DATASET EXCERPTS START

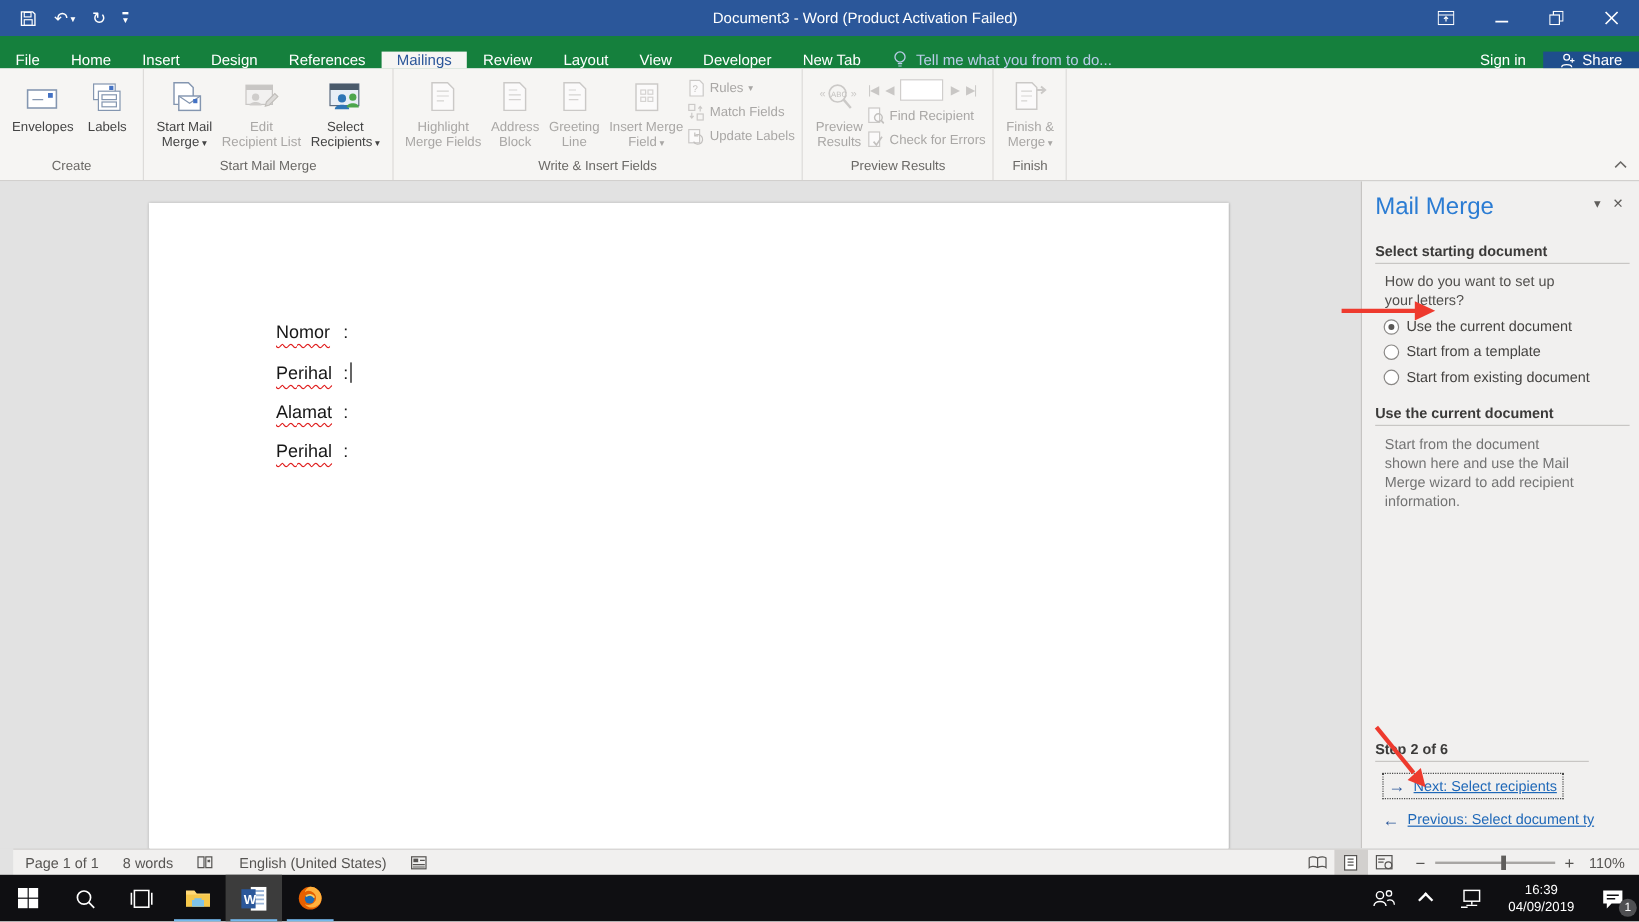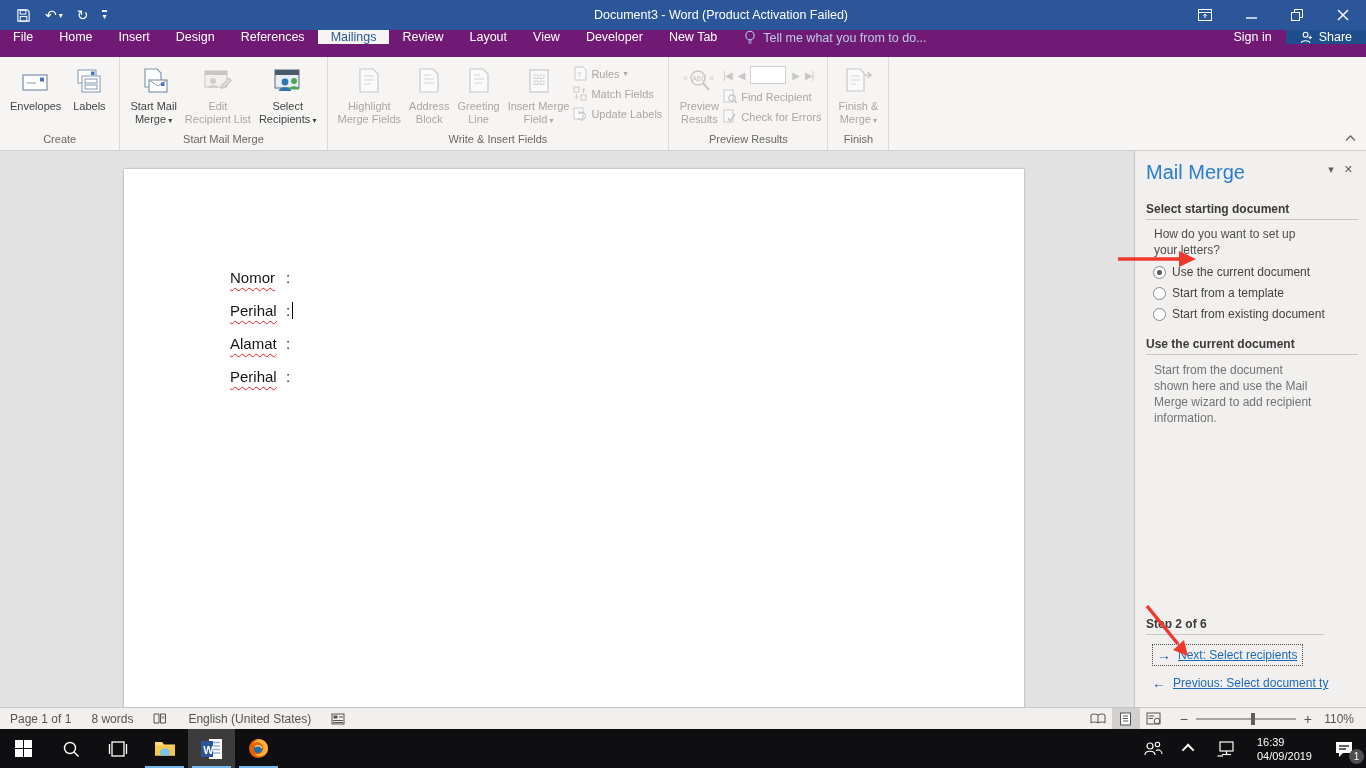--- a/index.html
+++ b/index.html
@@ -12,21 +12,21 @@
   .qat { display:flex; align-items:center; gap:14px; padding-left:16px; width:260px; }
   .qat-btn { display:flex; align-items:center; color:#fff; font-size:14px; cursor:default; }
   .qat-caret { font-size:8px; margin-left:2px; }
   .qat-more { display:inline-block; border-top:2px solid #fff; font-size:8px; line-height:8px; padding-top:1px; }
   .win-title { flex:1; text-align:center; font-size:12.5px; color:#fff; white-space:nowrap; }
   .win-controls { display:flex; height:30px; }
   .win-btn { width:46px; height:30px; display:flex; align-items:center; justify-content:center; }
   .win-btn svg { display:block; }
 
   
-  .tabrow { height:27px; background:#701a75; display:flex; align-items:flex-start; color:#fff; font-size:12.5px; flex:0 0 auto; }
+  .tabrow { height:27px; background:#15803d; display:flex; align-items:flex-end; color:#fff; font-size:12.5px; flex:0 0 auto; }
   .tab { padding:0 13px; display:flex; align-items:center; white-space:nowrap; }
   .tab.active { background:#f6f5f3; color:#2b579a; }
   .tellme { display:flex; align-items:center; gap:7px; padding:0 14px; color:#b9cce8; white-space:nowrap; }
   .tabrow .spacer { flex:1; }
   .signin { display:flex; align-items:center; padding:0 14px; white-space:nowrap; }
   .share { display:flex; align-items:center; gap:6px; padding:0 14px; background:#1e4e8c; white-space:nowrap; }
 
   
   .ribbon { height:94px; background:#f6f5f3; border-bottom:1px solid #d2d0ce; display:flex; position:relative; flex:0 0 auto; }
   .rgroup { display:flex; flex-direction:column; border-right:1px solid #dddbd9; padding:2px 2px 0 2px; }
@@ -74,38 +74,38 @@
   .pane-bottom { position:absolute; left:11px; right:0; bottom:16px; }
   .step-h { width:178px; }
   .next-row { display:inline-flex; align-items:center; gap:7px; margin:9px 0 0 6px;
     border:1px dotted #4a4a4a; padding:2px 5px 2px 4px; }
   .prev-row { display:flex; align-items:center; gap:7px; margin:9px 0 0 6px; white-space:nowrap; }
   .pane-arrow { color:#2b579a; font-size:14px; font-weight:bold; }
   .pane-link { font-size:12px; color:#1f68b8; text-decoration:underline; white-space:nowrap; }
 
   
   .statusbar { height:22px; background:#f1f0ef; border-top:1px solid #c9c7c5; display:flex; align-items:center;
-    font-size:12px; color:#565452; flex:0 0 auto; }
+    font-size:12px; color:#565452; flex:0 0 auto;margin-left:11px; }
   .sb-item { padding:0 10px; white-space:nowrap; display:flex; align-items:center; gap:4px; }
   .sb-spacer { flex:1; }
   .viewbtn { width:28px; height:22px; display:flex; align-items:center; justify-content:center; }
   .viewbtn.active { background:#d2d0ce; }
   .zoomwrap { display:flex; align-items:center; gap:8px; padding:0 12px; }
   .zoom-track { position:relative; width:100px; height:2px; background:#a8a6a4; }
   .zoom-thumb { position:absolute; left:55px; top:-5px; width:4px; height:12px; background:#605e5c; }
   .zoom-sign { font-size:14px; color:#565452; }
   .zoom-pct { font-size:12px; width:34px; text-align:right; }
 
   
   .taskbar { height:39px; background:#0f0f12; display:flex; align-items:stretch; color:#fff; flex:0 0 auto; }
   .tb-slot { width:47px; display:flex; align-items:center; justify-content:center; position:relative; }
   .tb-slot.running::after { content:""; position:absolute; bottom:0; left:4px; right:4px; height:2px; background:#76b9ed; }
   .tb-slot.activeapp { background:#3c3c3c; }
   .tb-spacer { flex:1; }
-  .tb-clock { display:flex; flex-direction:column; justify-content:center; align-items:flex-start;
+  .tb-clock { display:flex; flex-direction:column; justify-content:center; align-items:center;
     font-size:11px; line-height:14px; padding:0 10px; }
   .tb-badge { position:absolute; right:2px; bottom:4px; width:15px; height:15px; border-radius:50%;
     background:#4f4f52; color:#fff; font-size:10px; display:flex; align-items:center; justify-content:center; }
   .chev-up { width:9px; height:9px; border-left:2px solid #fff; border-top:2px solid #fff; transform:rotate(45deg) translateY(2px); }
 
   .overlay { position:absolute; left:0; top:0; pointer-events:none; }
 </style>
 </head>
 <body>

DATASET EXCERPTS END

▶ _EXERCISE GOAL_
With the pictures removed, repeat the listing above exactly as it stands.

▶ _OUTPUT BELOW_
--- a/index.html
+++ b/index.html
@@ -12,21 +12,21 @@
   .qat { display:flex; align-items:center; gap:14px; padding-left:16px; width:260px; }
   .qat-btn { display:flex; align-items:center; color:#fff; font-size:14px; cursor:default; }
   .qat-caret { font-size:8px; margin-left:2px; }
   .qat-more { display:inline-block; border-top:2px solid #fff; font-size:8px; line-height:8px; padding-top:1px; }
   .win-title { flex:1; text-align:center; font-size:12.5px; color:#fff; white-space:nowrap; }
   .win-controls { display:flex; height:30px; }
   .win-btn { width:46px; height:30px; display:flex; align-items:center; justify-content:center; }
   .win-btn svg { display:block; }
 
   
-  .tabrow { height:27px; background:#701a75; display:flex; align-items:flex-start; color:#fff; font-size:12.5px; flex:0 0 auto; }
+  .tabrow { height:27px; background:#15803d; display:flex; align-items:flex-end; color:#fff; font-size:12.5px; flex:0 0 auto; }
   .tab { padding:0 13px; display:flex; align-items:center; white-space:nowrap; }
   .tab.active { background:#f6f5f3; color:#2b579a; }
   .tellme { display:flex; align-items:center; gap:7px; padding:0 14px; color:#b9cce8; white-space:nowrap; }
   .tabrow .spacer { flex:1; }
   .signin { display:flex; align-items:center; padding:0 14px; white-space:nowrap; }
   .share { display:flex; align-items:center; gap:6px; padding:0 14px; background:#1e4e8c; white-space:nowrap; }
 
   
   .ribbon { height:94px; background:#f6f5f3; border-bottom:1px solid #d2d0ce; display:flex; position:relative; flex:0 0 auto; }
   .rgroup { display:flex; flex-direction:column; border-right:1px solid #dddbd9; padding:2px 2px 0 2px; }
@@ -74,38 +74,38 @@
   .pane-bottom { position:absolute; left:11px; right:0; bottom:16px; }
   .step-h { width:178px; }
   .next-row { display:inline-flex; align-items:center; gap:7px; margin:9px 0 0 6px;
     border:1px dotted #4a4a4a; padding:2px 5px 2px 4px; }
   .prev-row { display:flex; align-items:center; gap:7px; margin:9px 0 0 6px; white-space:nowrap; }
   .pane-arrow { color:#2b579a; font-size:14px; font-weight:bold; }
   .pane-link { font-size:12px; color:#1f68b8; text-decoration:underline; white-space:nowrap; }
 
   
   .statusbar { height:22px; background:#f1f0ef; border-top:1px solid #c9c7c5; display:flex; align-items:center;
-    font-size:12px; color:#565452; flex:0 0 auto; }
+    font-size:12px; color:#565452; flex:0 0 auto;margin-left:11px; }
   .sb-item { padding:0 10px; white-space:nowrap; display:flex; align-items:center; gap:4px; }
   .sb-spacer { flex:1; }
   .viewbtn { width:28px; height:22px; display:flex; align-items:center; justify-content:center; }
   .viewbtn.active { background:#d2d0ce; }
   .zoomwrap { display:flex; align-items:center; gap:8px; padding:0 12px; }
   .zoom-track { position:relative; width:100px; height:2px; background:#a8a6a4; }
   .zoom-thumb { position:absolute; left:55px; top:-5px; width:4px; height:12px; background:#605e5c; }
   .zoom-sign { font-size:14px; color:#565452; }
   .zoom-pct { font-size:12px; width:34px; text-align:right; }
 
   
   .taskbar { height:39px; background:#0f0f12; display:flex; align-items:stretch; color:#fff; flex:0 0 auto; }
   .tb-slot { width:47px; display:flex; align-items:center; justify-content:center; position:relative; }
   .tb-slot.running::after { content:""; position:absolute; bottom:0; left:4px; right:4px; height:2px; background:#76b9ed; }
   .tb-slot.activeapp { background:#3c3c3c; }
   .tb-spacer { flex:1; }
-  .tb-clock { display:flex; flex-direction:column; justify-content:center; align-items:flex-start;
+  .tb-clock { display:flex; flex-direction:column; justify-content:center; align-items:center;
     font-size:11px; line-height:14px; padding:0 10px; }
   .tb-badge { position:absolute; right:2px; bottom:4px; width:15px; height:15px; border-radius:50%;
     background:#4f4f52; color:#fff; font-size:10px; display:flex; align-items:center; justify-content:center; }
   .chev-up { width:9px; height:9px; border-left:2px solid #fff; border-top:2px solid #fff; transform:rotate(45deg) translateY(2px); }
 
   .overlay { position:absolute; left:0; top:0; pointer-events:none; }
 </style>
 </head>
 <body>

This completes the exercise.